While that is good news for the broader market, it’s still bad news for these high-flying growth stocks (see chart 4).
“The stock market, but not momentum stocks, will likely recover during the next few months,” says Kostin.
“Analysis of historical trading patterns around momentum drawdowns shows: (a) roughly 70% of the reversal is behind us following a 7% unwind during the last month; (b) an additional 3% downside exists to the momentum reversal during the next three months if the current episode follows the average historical experience; (c) if the pattern followed the path of a 25th percentile event a further 7% momentum downside would occur, or about double the reversal that has taken place so far; and (d) whenever the drawdown ends, momentum typically does NOT resume leadership.”
On average, Kostin says, the S&P 500 has risen on average by 5% following momentum sell-offs like this, led by value stocks that underperformed as growth stocks were going up.
Jan Loeys, head of global asset allocation at JPMorgan, takes a similar view.
“Each of the market reversals of the past few weeks has in common that they represented widely held positions — long equities, overweight small caps, overweight tech, underweight emerging markets, and short duration,” says Loeys.
“If there were greater worries about the economy or other downside risks, then we should have seen the dollar rise, credit and swap spreads widen, and emerging markets underperform. Correlations across risk assets should have risen. None of this has happened. There is no breadth to this sell-off.”
Of course, there are, as always, reasons to be cautious. Many of them may relate to an optimistic scenario — one in which the economic recovery accelerates, causing the Federal Reserve to tighten monetary policy and interest rates to rise.
“S&P 500 price-to-earnings is demanding excluding mega-caps and likely dependent on interest rates staying low versus history,” says David Bianco, chief U.S. equity strategist at Deutsche Bank.
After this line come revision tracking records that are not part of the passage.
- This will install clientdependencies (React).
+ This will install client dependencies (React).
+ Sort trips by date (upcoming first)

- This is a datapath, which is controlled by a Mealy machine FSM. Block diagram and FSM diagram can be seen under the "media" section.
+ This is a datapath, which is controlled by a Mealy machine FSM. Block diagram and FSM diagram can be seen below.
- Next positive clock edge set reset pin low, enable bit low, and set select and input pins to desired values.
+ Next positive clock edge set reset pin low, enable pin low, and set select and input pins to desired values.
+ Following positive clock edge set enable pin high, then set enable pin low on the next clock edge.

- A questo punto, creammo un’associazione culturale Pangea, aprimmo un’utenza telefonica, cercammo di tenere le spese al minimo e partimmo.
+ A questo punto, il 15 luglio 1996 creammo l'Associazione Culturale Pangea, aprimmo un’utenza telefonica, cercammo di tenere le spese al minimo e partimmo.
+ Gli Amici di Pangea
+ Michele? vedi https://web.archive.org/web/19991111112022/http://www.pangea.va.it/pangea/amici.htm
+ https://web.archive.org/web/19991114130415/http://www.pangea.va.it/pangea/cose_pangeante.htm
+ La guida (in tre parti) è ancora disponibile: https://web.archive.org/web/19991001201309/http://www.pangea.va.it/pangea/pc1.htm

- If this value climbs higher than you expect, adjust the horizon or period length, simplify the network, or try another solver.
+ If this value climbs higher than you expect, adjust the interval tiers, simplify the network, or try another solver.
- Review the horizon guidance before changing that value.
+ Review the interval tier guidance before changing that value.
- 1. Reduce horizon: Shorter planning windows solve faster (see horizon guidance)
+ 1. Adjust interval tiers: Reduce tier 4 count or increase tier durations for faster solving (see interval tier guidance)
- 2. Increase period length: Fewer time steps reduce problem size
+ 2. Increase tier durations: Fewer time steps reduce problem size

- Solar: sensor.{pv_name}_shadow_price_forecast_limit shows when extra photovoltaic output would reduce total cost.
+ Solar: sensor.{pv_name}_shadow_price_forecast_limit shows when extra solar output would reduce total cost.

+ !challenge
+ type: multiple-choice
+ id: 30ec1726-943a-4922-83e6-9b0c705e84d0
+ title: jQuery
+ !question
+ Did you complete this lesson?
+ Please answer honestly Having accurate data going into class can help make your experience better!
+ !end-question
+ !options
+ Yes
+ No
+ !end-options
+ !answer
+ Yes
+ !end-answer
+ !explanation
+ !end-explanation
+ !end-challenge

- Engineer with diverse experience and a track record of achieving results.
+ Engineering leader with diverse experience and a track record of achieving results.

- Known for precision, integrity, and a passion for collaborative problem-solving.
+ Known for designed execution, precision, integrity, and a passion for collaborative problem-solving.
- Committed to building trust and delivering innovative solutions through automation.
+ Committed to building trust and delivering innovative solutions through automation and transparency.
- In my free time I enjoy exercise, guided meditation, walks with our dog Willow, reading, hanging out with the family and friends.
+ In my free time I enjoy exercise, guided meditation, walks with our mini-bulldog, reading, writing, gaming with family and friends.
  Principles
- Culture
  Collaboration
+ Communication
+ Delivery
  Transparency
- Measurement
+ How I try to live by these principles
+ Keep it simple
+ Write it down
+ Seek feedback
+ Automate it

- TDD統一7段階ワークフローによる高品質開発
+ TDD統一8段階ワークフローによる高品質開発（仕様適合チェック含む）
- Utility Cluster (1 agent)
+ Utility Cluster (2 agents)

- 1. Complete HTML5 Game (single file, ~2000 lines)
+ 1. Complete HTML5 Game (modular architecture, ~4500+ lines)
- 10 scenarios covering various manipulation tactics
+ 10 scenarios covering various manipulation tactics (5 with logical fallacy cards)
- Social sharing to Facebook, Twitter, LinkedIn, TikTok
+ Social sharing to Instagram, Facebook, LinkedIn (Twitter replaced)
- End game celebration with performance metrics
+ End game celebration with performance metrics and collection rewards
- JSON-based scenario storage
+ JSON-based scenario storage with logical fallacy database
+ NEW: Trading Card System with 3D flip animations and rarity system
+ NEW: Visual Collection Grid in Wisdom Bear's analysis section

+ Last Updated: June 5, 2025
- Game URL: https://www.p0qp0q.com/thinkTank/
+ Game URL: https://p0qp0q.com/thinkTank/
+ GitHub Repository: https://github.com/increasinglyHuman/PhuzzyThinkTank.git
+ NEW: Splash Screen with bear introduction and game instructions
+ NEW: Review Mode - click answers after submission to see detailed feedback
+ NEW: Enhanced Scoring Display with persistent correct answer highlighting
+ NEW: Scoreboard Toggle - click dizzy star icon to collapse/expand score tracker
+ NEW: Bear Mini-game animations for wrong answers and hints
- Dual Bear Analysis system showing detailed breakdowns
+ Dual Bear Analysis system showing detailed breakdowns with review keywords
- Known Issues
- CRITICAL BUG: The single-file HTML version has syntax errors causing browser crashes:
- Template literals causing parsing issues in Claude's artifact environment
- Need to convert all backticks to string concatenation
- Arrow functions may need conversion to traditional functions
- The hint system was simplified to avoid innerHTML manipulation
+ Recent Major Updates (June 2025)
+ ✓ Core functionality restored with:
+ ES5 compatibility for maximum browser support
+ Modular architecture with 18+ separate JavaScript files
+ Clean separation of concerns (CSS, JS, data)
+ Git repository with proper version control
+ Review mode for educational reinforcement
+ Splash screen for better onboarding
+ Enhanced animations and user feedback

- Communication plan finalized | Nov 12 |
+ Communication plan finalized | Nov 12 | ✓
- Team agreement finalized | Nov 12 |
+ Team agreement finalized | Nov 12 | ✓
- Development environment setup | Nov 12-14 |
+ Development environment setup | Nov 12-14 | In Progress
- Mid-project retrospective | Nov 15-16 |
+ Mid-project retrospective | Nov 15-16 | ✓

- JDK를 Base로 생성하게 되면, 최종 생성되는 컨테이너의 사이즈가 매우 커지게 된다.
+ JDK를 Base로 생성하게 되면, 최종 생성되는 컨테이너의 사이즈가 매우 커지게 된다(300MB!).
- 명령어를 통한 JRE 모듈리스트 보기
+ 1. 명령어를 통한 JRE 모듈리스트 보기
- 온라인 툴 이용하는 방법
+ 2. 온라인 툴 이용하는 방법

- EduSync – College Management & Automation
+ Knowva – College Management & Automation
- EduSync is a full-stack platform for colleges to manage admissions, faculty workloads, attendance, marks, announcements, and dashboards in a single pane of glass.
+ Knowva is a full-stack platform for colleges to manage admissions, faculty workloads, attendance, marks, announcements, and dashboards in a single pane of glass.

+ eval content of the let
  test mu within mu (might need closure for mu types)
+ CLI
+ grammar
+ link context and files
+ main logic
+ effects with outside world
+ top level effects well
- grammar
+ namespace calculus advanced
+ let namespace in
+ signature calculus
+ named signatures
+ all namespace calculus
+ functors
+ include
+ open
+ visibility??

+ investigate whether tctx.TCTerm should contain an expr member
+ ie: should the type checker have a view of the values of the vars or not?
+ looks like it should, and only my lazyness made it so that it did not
Another factor to consider is corporate stock buybacks, which have restricted the supply of shares trading in the market.
“While everyone is focused on valuation and bubbles (to some degree rightfully so), the fact remains that the last few years have been supported by a low level of net equity issuance that has, all else equal, supported prices,” says Dan Greenhaus, chief global strategist at BTIG.
This trend may now be poised to reverse as buyback activity slows, given the fact that shares have become more expensive as the market has headed higher.
“Rather than investing in new equipment and structures, businesses have used their cash positions to buy back stock or to grow through acquisitions,” says Aneta Markowska, chief U.S. economist at Société Générale.
“This process, however, may be coming to an end. The ratio of the market value of equities to the replacement value of tangible assets (or the so-called Tobin’s Q ratio) has increased significantly in the past year and now stands at the highest levels since 2000. With equity values currently estimated at 25% above replacement value, expanding organically seems to make a lot more economic sense than expanding through acquisitions or stock buybacks.”
In other words, earnings per share have been boosted by a shrinking denominator — the amount of shares outstanding. If shares outstanding stop declining as buyback activity recedes and net equity issuance turns positive, it will put more onus on the numerator — the actual earnings — to propel earnings per share higher.
However, an acceleration in wage growth is a likely pre-requisite to Fed tightening. Such a development would pose a further headwind to earnings as corporations face rising employment costs.
“It now seems that what would be good for the recovery — higher labour income — will be detrimental for profit margins,” says Gerard Minack, principal of Minack Advisors.
“This may be a good year for the economy, but profits may fall short of forecasts.”